Problem description: Copy out exactly the lines from the one containing "flex-direction: column ->" to the last line of the records below, both included, and leave out any pictures.

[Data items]
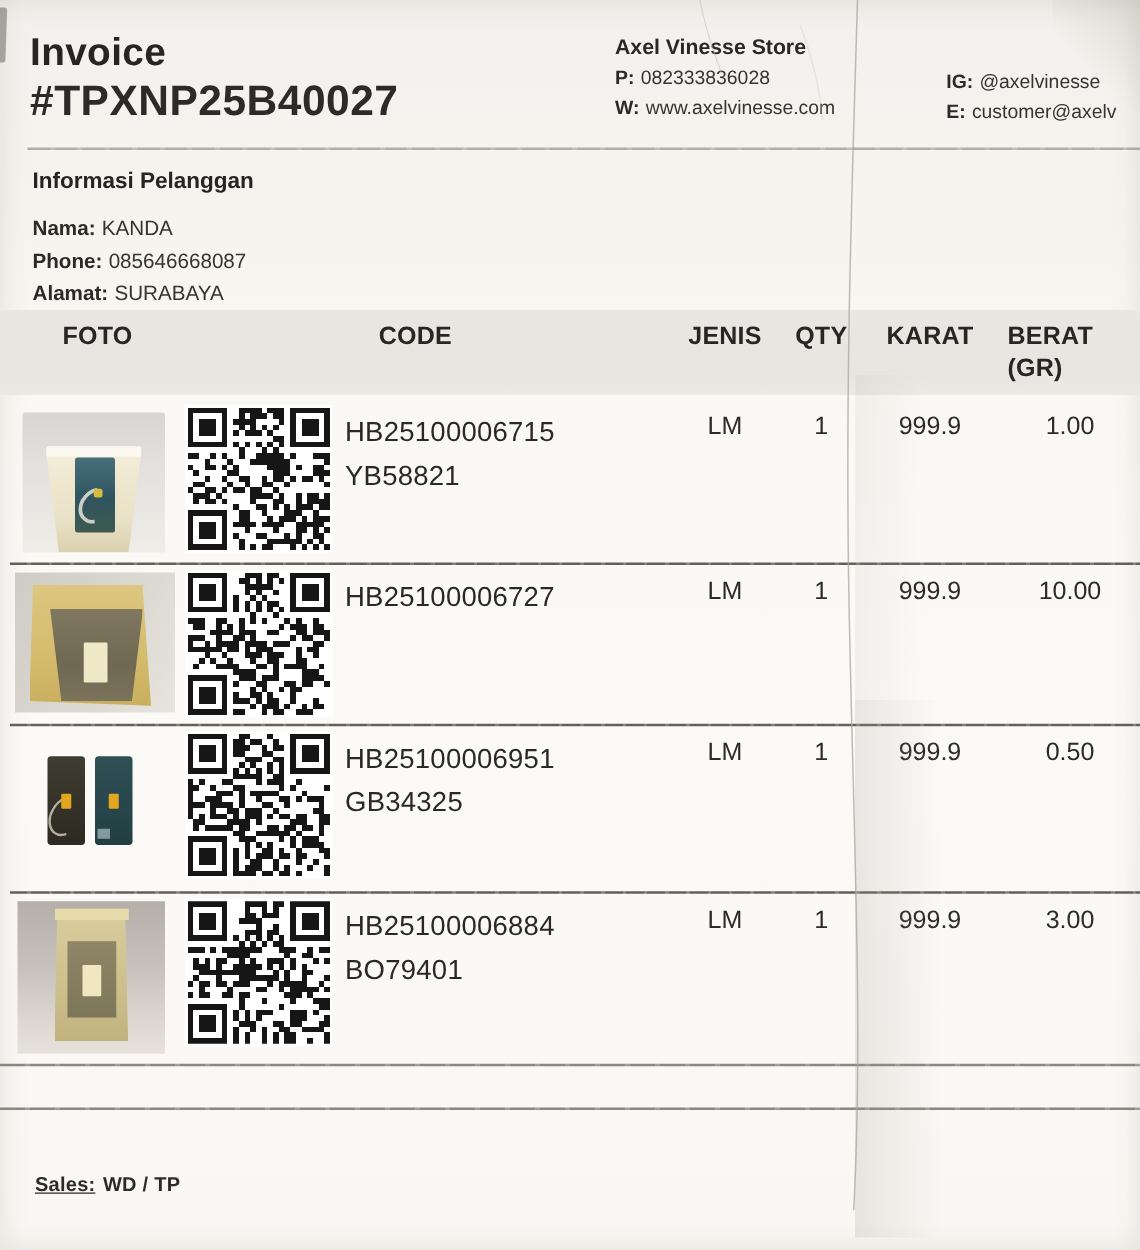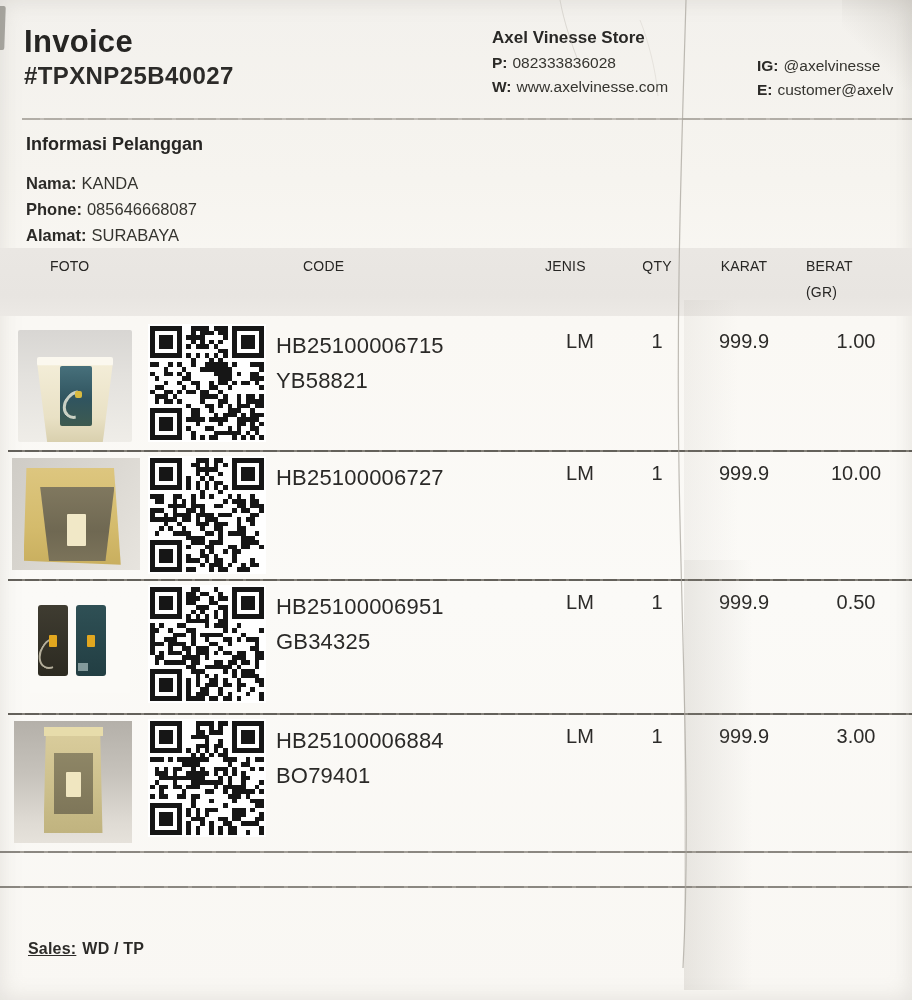"#TPXNP25B40027" .invoice-number { font-size: 24px -> 34px }
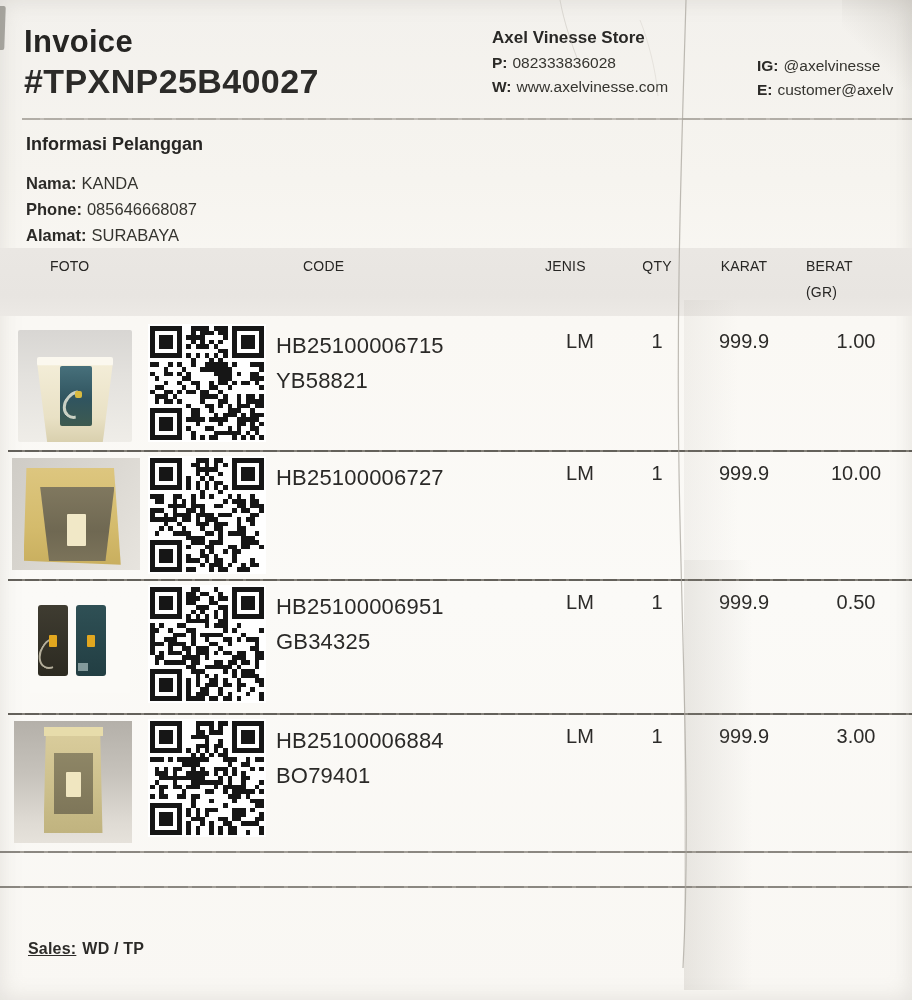"FOTO" .th { font-size: 14px -> 20px; font-weight: 400 -> 700 }
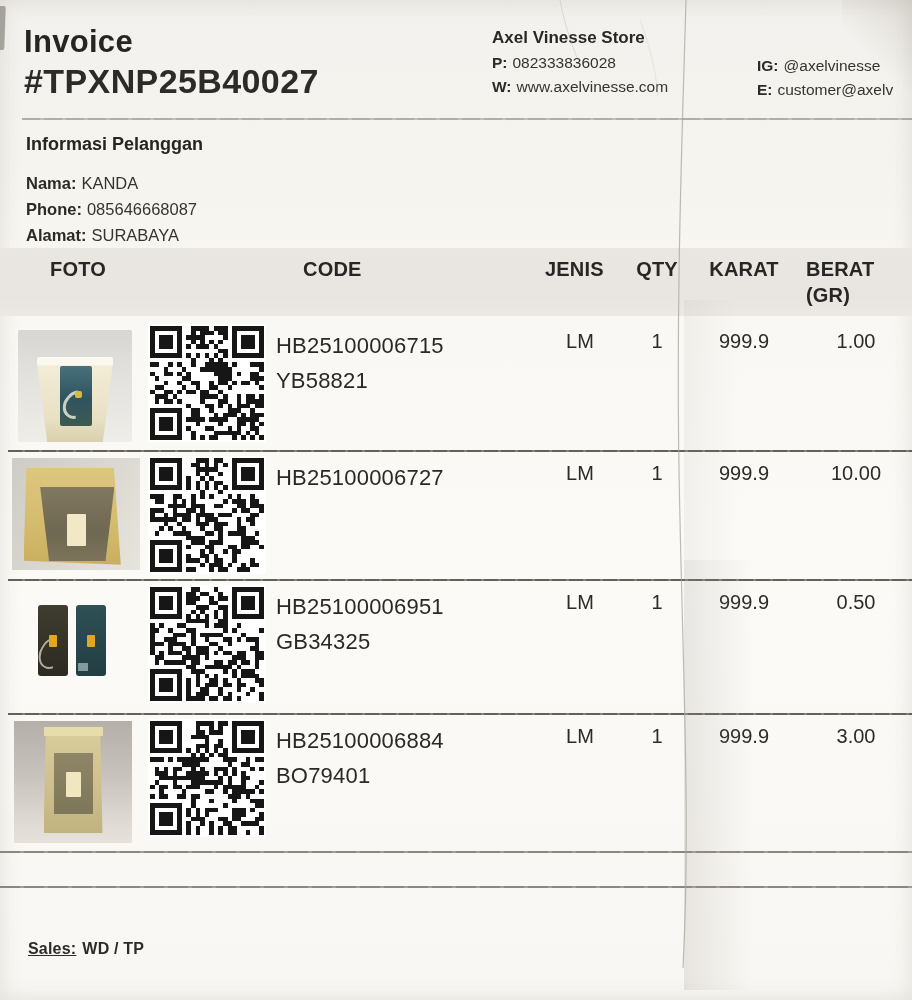"JENIS" .th-jenis { text-align: none -> center }
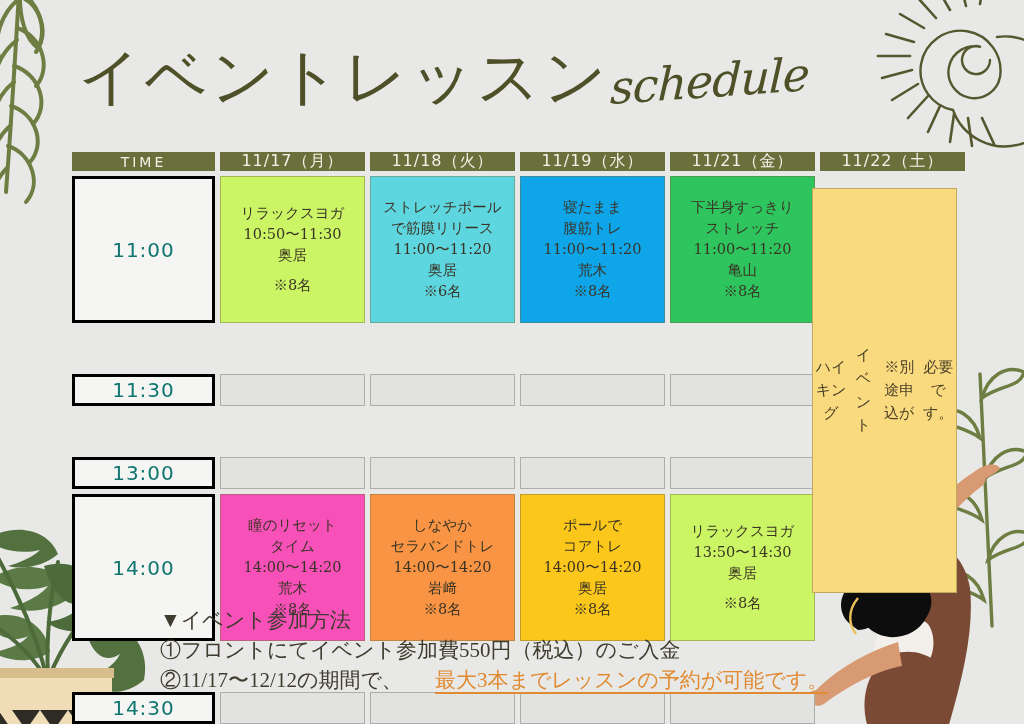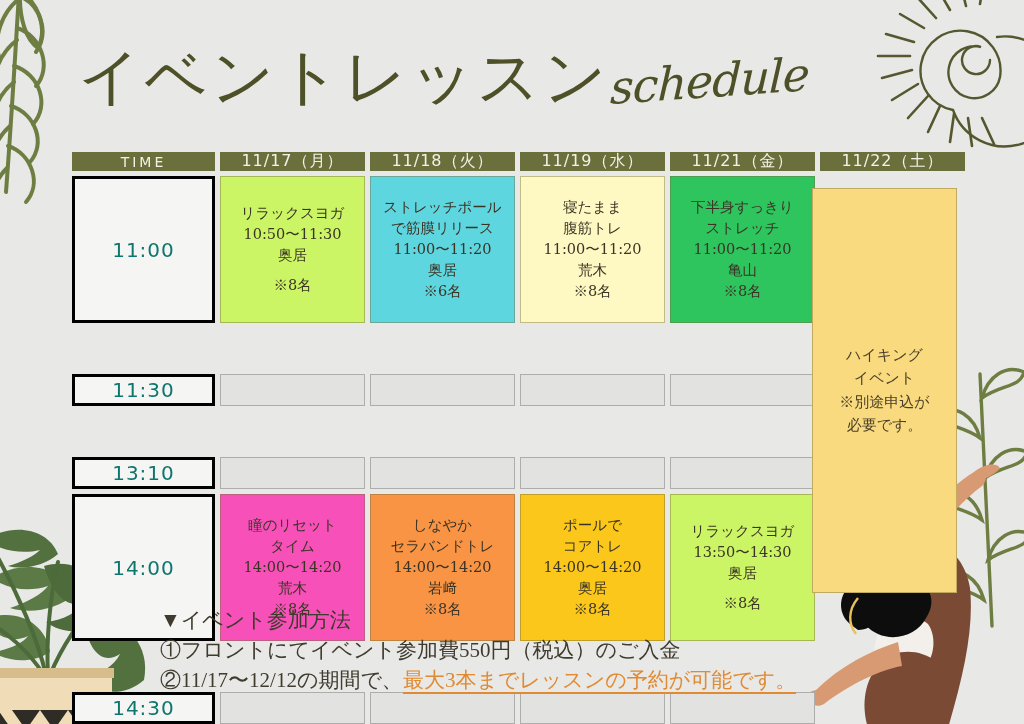"寝たまま" div.cell { background: #fef9c3 -> #0ea5e9 }
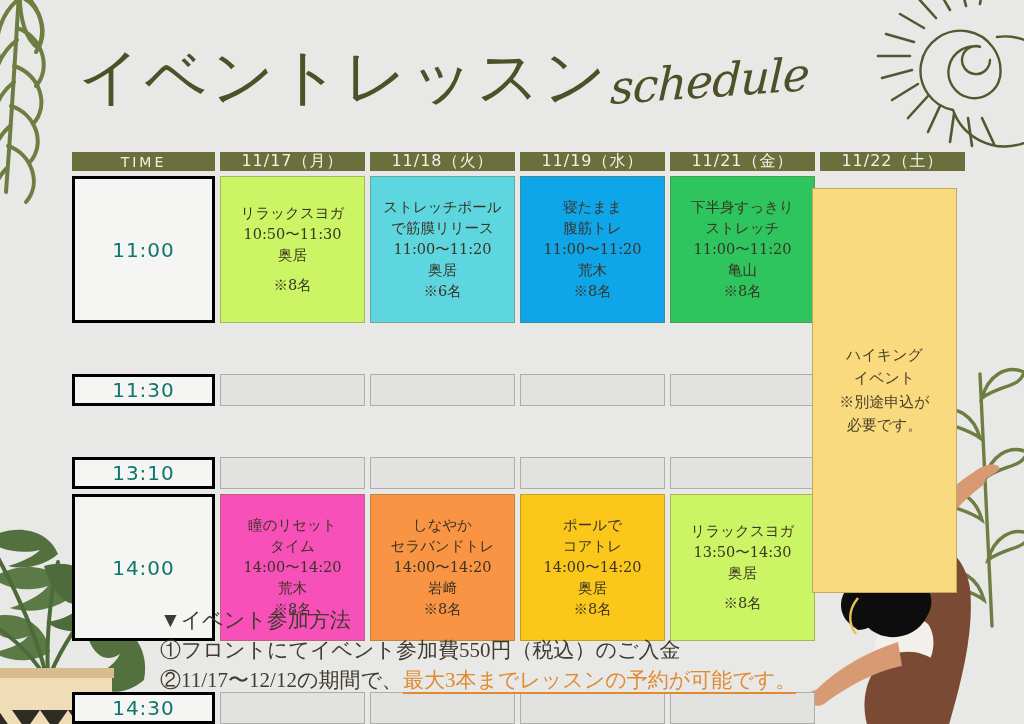"ハイキング" #sat-block { flex-direction: column -> row }
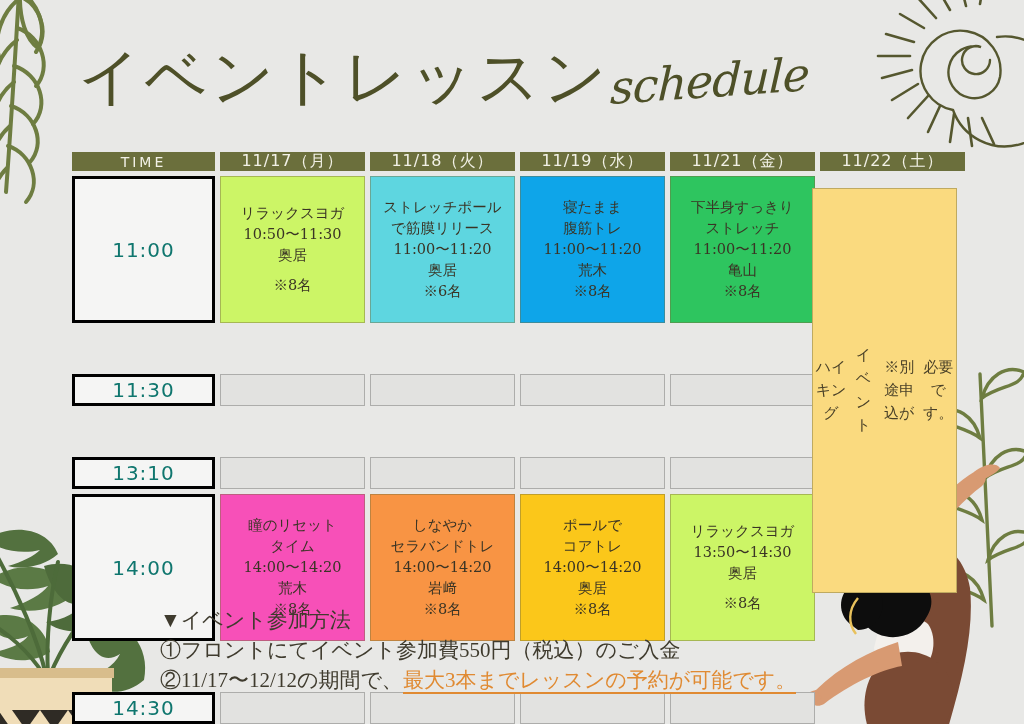"13:10" div.cell { text: 13:10 -> 13:00 }
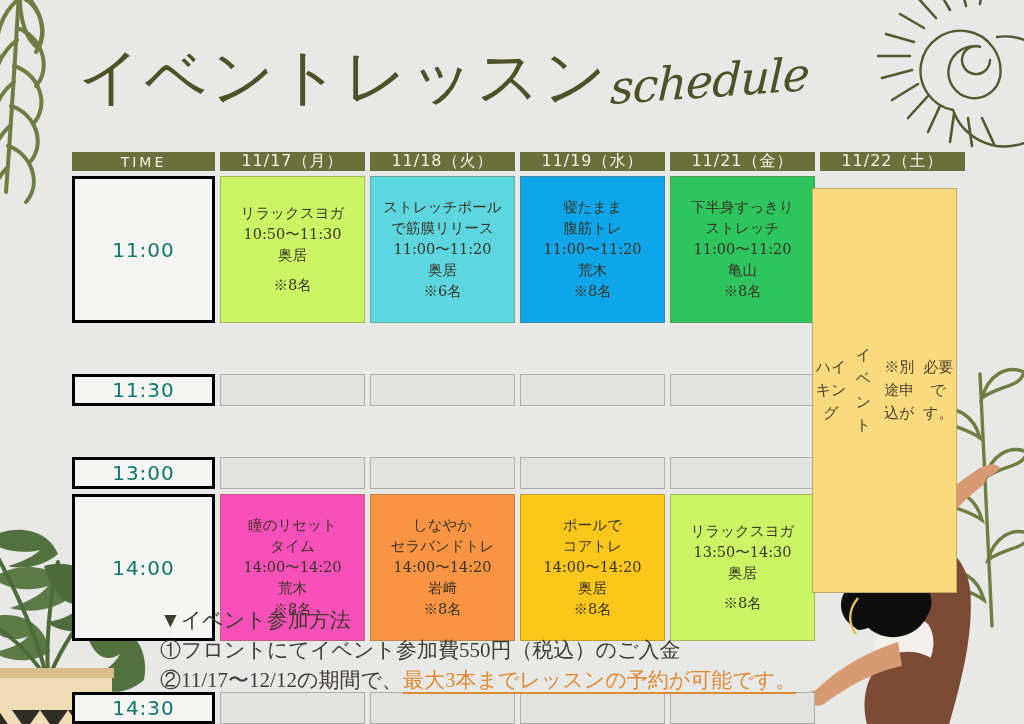"最大3本までレッスンの予約が可能です。" .hl { margin-left: none -> 32px }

Output of the exercise:
"ハイキング" #sat-block { flex-direction: column -> row }
"13:10" div.cell { text: 13:10 -> 13:00 }
"最大3本までレッスンの予約が可能です。" .hl { margin-left: none -> 32px }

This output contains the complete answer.